*** Opening RECORDS FOR THE TASK ***

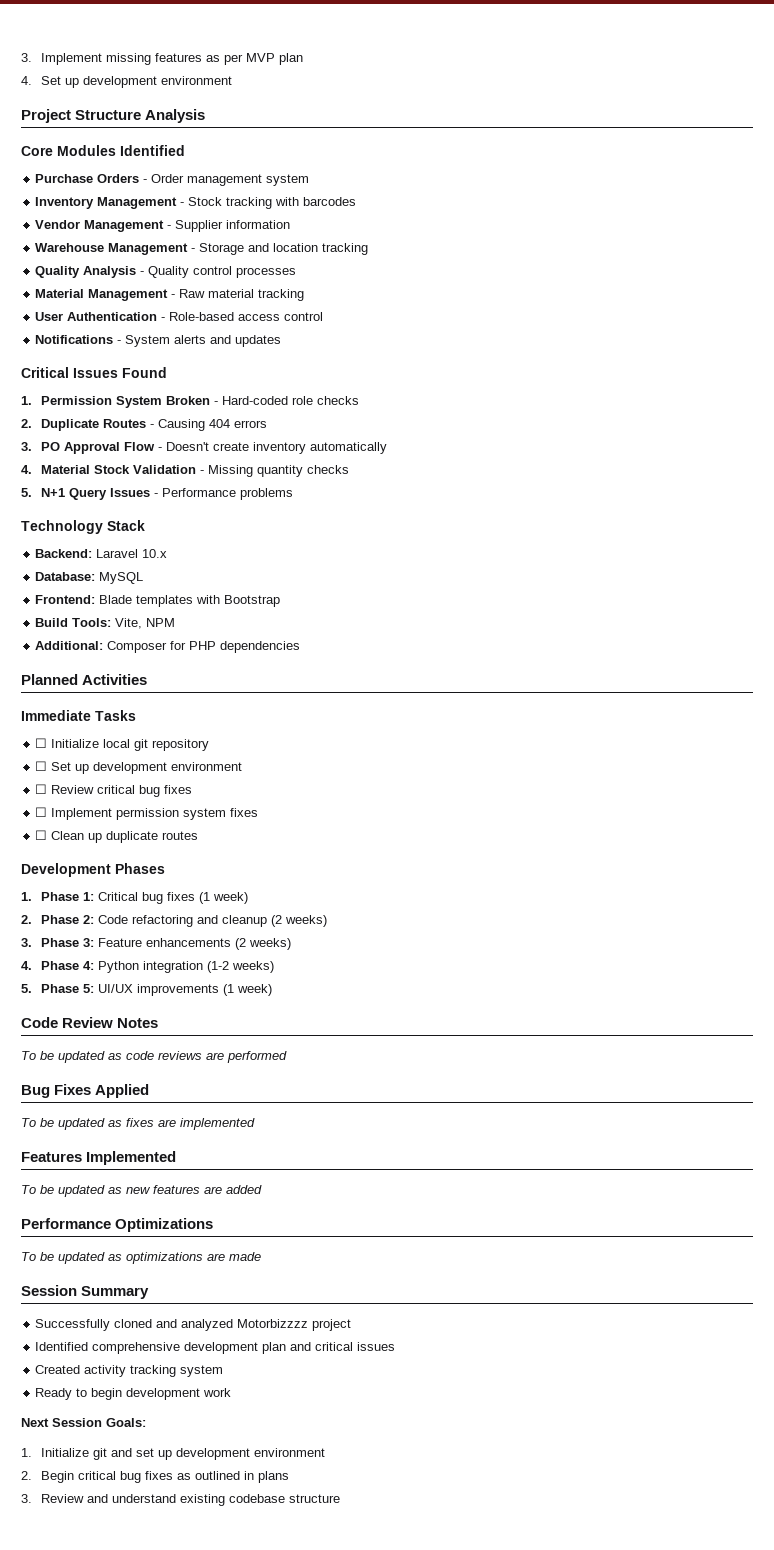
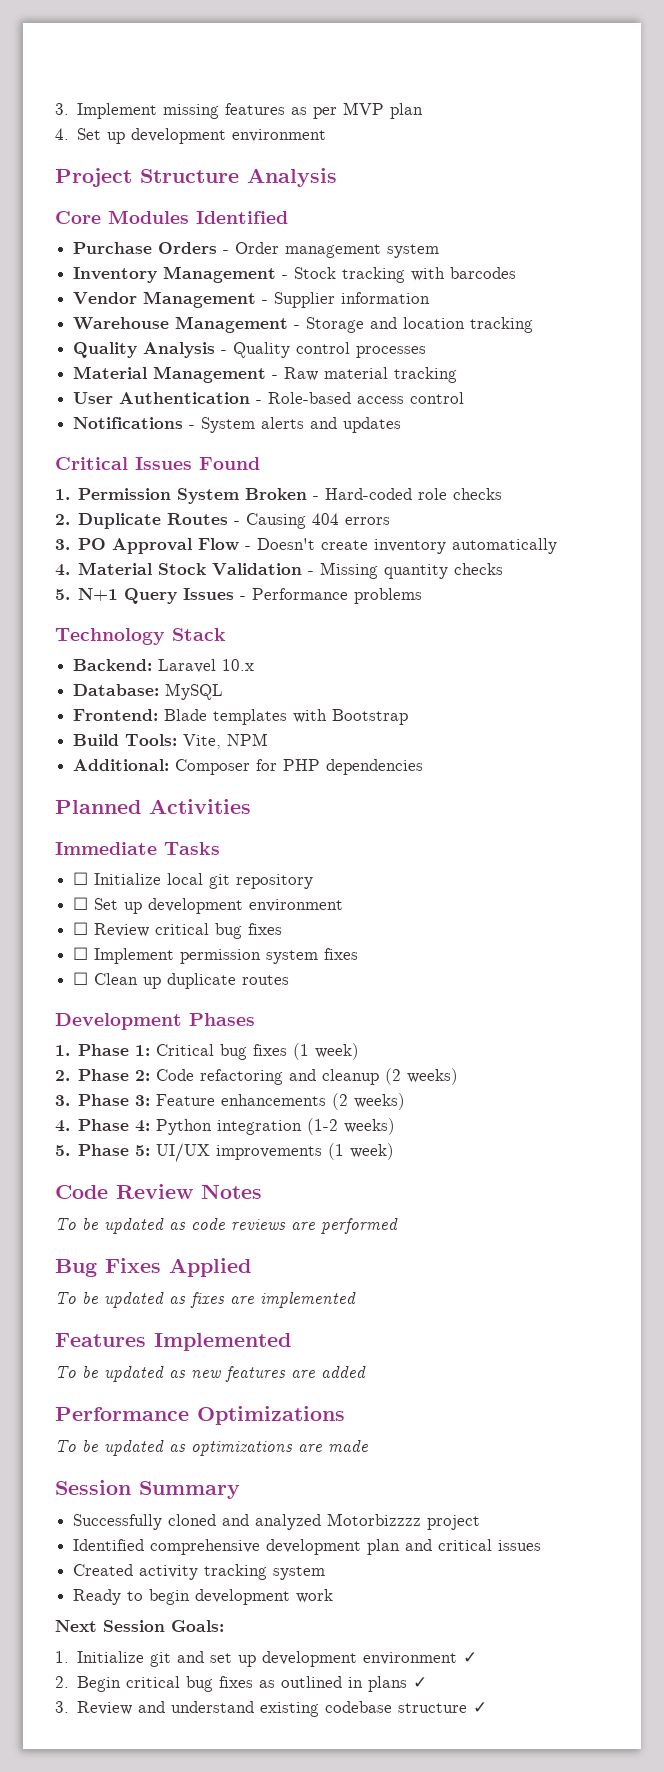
- 1. Initialize git and set up development environment
+ 1. Initialize git and set up development environment ✓
- 2. Begin critical bug fixes as outlined in plans
+ 2. Begin critical bug fixes as outlined in plans ✓
- 3. Review and understand existing codebase structure
+ 3. Review and understand existing codebase structure ✓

*** Closing RECORDS FOR THE TASK ***

Your task is to gather all lines from the entries above that hold the word "existing".

- 3. Review and understand existing codebase structure
+ 3. Review and understand existing codebase structure ✓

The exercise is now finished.